You can't use an iPhone without activating it.


----------



## Alex Ethridge (Apr 10, 2000)

I have seen iPhones on eBay advertised as "unlocked", also advertised as usable on TMobile. I wonder what's up with that?

This isn't just one phone I've seen at some point. It isn't possible to search ebay with the words *iphone 3g unlocked* without finding several with descriptions specifically mentioning 'usable on tmobile' and 'usable on any gsm carrier'.


----------



## DoubleHelix (Dec 10, 2004)

An eBay product description is not gospel. eBay is full of piracy and scams. T-Mobile doesn't support the iPhone. You could easily call T-Mobile yourself and confirm that.


----------



## Alex Ethridge (Apr 10, 2000)

Some of the sellers are "top rated", it's hard to believe they are going to risk SNAD reports in their feedback; but, let's set the TMobile thing aside for now.

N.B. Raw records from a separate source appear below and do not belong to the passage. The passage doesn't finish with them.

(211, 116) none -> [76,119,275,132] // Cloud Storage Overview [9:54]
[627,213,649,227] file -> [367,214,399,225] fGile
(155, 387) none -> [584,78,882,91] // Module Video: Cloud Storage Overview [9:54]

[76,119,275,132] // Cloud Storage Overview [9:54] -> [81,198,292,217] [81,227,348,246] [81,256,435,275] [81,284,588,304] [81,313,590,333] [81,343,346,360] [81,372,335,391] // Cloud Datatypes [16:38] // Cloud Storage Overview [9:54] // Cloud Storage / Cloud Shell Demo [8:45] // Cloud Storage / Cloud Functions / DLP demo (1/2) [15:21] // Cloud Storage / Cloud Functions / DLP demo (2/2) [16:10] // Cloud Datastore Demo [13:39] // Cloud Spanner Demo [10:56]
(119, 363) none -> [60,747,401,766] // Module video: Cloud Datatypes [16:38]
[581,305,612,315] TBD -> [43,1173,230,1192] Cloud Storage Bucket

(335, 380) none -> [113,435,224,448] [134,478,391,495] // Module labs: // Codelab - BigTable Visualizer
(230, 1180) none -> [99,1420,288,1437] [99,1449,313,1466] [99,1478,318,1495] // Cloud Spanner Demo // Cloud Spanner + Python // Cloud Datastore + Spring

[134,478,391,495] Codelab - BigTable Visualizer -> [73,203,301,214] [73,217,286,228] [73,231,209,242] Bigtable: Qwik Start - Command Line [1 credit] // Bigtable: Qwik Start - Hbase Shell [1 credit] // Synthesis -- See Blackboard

What about using it for WiFi or iTunes? Is there a way I can get it to work for that?


----------



## Alex Ethridge (Apr 10, 2000)

I just called TMobile. They say tech support will not help me with the iPhone hardware support; but, they do support service on the iPhone and the iPhone does use the same frequencies. They gave me a phone number for a company in my city that can unlock it for a fee and they said after I get it unlocked, just bring it into any TMobile store and they can give me a SIM card for it.

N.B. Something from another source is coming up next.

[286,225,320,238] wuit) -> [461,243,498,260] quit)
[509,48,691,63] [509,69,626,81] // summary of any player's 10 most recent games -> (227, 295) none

I told them I already had TMobile service and they said (without hesitation) to just put in my TMobile SIM and I'm good to go.

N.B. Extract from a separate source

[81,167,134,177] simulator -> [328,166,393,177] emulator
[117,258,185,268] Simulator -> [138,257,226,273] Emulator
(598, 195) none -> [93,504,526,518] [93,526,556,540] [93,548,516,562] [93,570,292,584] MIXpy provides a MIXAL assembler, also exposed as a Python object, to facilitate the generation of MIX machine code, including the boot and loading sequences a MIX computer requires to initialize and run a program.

Just to be sure, I called another TMobile store and got the same answers from a different person at a different location.

To be triple sure, I then called TMobile's national Tech Support number. I talked with a TMobile rep there that said he has an unlocked iPhone, himself, that he uses on TMobile.

So, if I want it unlocked, I will not be risking anything and getting disappointment.


----------



## Squashman (Apr 4, 2003)

You could probably unlock it yourself. Plenty of tutorials out on the web to do that.


----------



## Steven715 (Oct 14, 1999)

I used a PhoneBook sim card on mine when I did not know what Network my iphone was on worked a treet.
As squashman said there is alot on the internet on how to Unlock them. 
Anouther alternative is you could give AT&T a call and get it unlocked offically may cost you a few £ or $ to do but at least is all above board. 
Steve.


----------



## Alex Ethridge (Apr 10, 2000)

> You could probably unlock it yourself. Plenty of tutorials out on the web to do that.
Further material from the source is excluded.